Equation $$\ref{big0}$$ can be derived classically by integrating over proper phase space as demonstrated below.

### Classical Derivation (Optional)

We can explicitly obtain the classical rotational partition function of an asymmetric top by writing the classical expression for the rotational energy in terms of the Euler angles. The orientation of a rigid rotor can be specified by there Euler angles $$θ$$, $$φ$$, and $$ψ$$ with the ranges of angles $$0$$ to $$π$$, $$0$$ to $$2π$$ and $$0$$ to $$2π$$ respectively. The rotational Hamiltonian for the kinetic energy can be written in terms of the angles and their conjugate momenta ( $$p_{\theta}$$, $$p_{\phi}$$, $$p_{\psi}$$)

$H = \dfrac{\sin^2 \psi}{2I_A} \left( p_{\theta} - \dfrac{\cos \psi}{\sin \theta \sin \psi} ( p_{\phi} - \cos \theta p_{\psi} ) \right)^2$

$+ \dfrac{\cos^2 \psi}{2I_B} \left( p_{\theta} - \dfrac{\sin \psi}{\cos \theta \cos \psi} ( p_{\phi} - \cos \theta p_{\psi} ) \right)^2 + \dfrac{1}{2I_C} p_{\psi}^2$

The classical rotational partition function is given by

$q_{rot} = \int_{-\infty}^ {\infty} \int_{-\infty}^ {\infty} \int_{-\infty}^ {\infty} \int_{0}^ {\pi} \int_{0}^ {2\pi} \int_{0}^ {2\pi} \dfrac{1}{h^3} e ^{-H(p,q)/k_BT} dp_{\theta}\, dp_{\phi} \, dp_{\psi} \,d \theta \,d \phi \,d \psi$

The integrations can be simplified by rewriting $$H(p,q) / kT$$ as

$\dfrac{H}{k_BT} = \dfrac{1}{2I_Ak_BT} \left( \dfrac{\sin^2 \psi}{I_A} + \dfrac{\cos^2 \psi}{I_B} \right) \left( p_{\theta} + \left( \dfrac{1}{I_B} - \dfrac{1}{I_A} \right) \dfrac{\sin \psi \cos \psi}{\sin \theta \left(\dfrac{\sin^ \psi}{I_A} + \dfrac{\cos^2 \psi}{I_B} \right) } (p_{\phi} - \cos \theta p_{\psi}) \right)^2$

$+ \dfrac{1}{2 k_BT I_AI_B \sin^2 \theta} \left( \dfrac{1}{\sin \theta \left(\dfrac{\sin^ \psi}{I_A} + \dfrac{\cos^2 \psi}{I_B} \right) } (p_{\phi} - \cos \theta p_{\psi}) \right)^2 + \dfrac{1}{2KT I_c} p^2_{\psi}$

Using the following integral,

$\int_{-\infty}^ {\infty} e^{-a(x+b)^2} dx = \int_{-\infty}^{\infty} e ^{-ax^2} dx = \sqrt{\dfrac{\pi}{a}}$

Integration over $$p_θ$$ gives using the above expression

$\sqrt{ 2 \pi k_BT} \left( \dfrac{\sin^2 \psi}{I_A} + \dfrac{\cos^2 \psi}{I_B} \right)^{-1/2} \label{SA1}$

Integration over $$p_φ$$ gives the factor,

$\sqrt{ 2 \pi k_BT I_AI_B} \sin \theta \left( \dfrac{\sin^2 \psi}{I_A} + \dfrac{\cos^2 \psi}{I_B} \right)^{1/2}$

This cancels partly the second square root in Equation $$\ref{SA1}$$. Integration over $$p_ψ$$ gives the factor

$\sqrt{2 \pi k T I_c}$

Integration over $$θ$$, $$φ$$ and $$ψ$$ gives a factor of $$8 π^ 2$$.
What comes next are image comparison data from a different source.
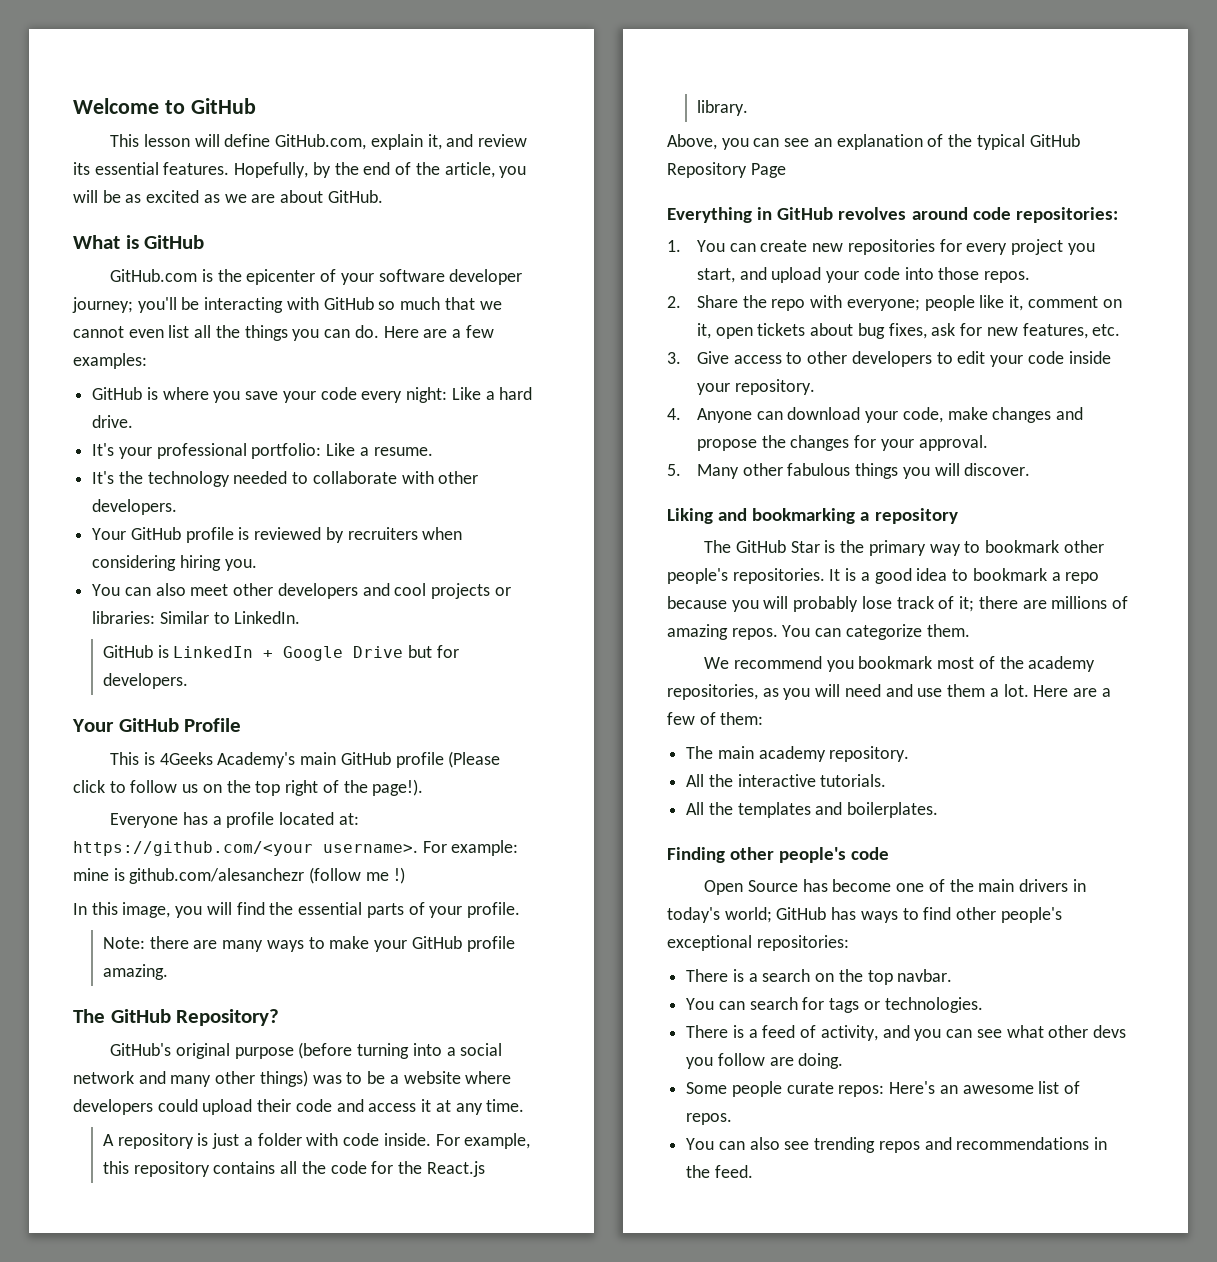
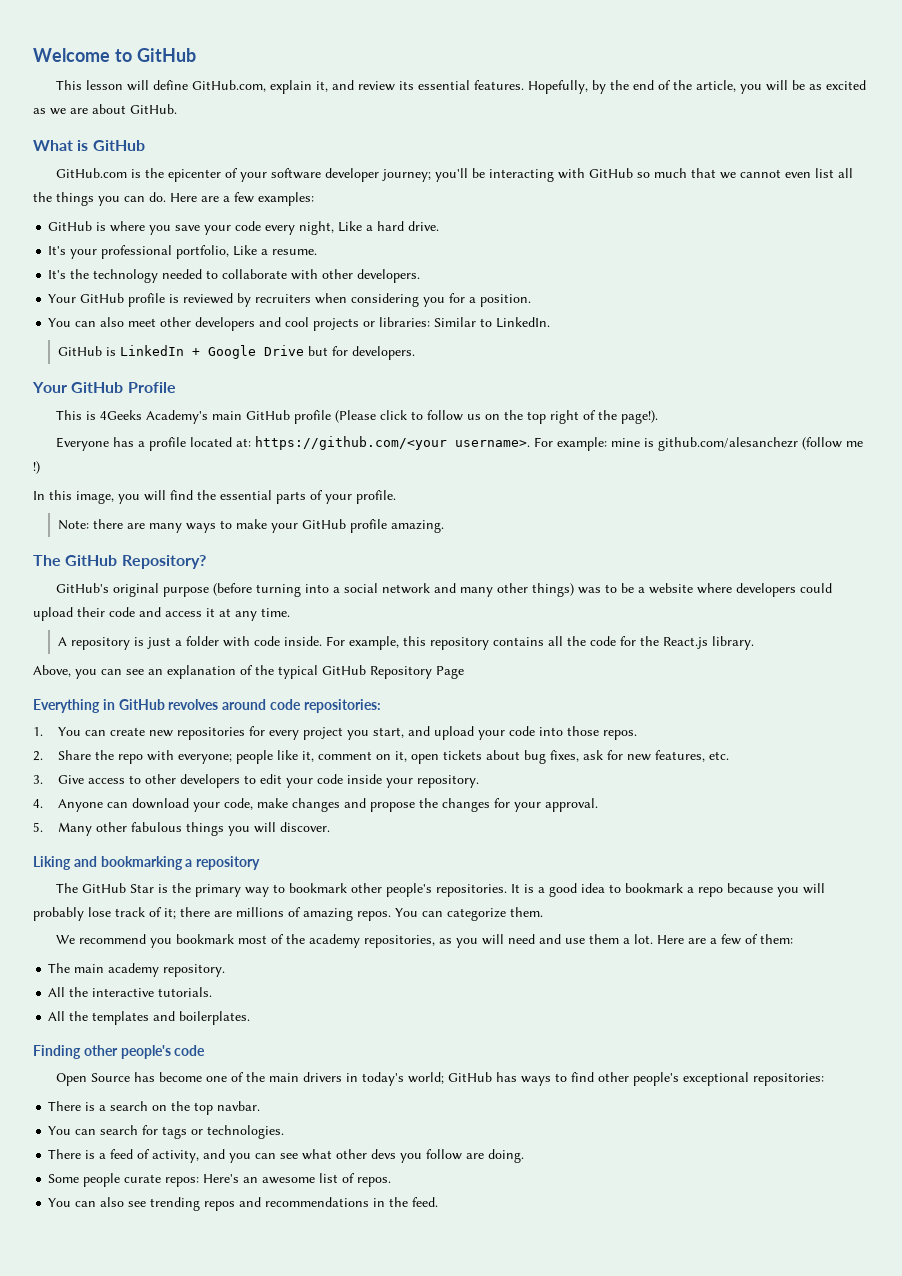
- GitHub is where you save your code every night: Like a hard drive.
+ GitHub is where you save your code every night, Like a hard drive.
- It's your professional portfolio: Like a resume.
+ It's your professional portfolio, Like a resume.
- Your GitHub profile is reviewed by recruiters when considering hiring you.
+ Your GitHub profile is reviewed by recruiters when considering you for a position.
$\int _0^{\pi} \sin \theta \,d\theta =2$

$\int_0^{2\pi} d\phi = 2 \pi$

$\int_0^{2\pi} d \psi = 2\pi$

Combining all the integrals, we finally get Equation $$\ref{big0}$$ after reintroduced the symmetry number $$σ$$ as before with diatomic molecular rotation.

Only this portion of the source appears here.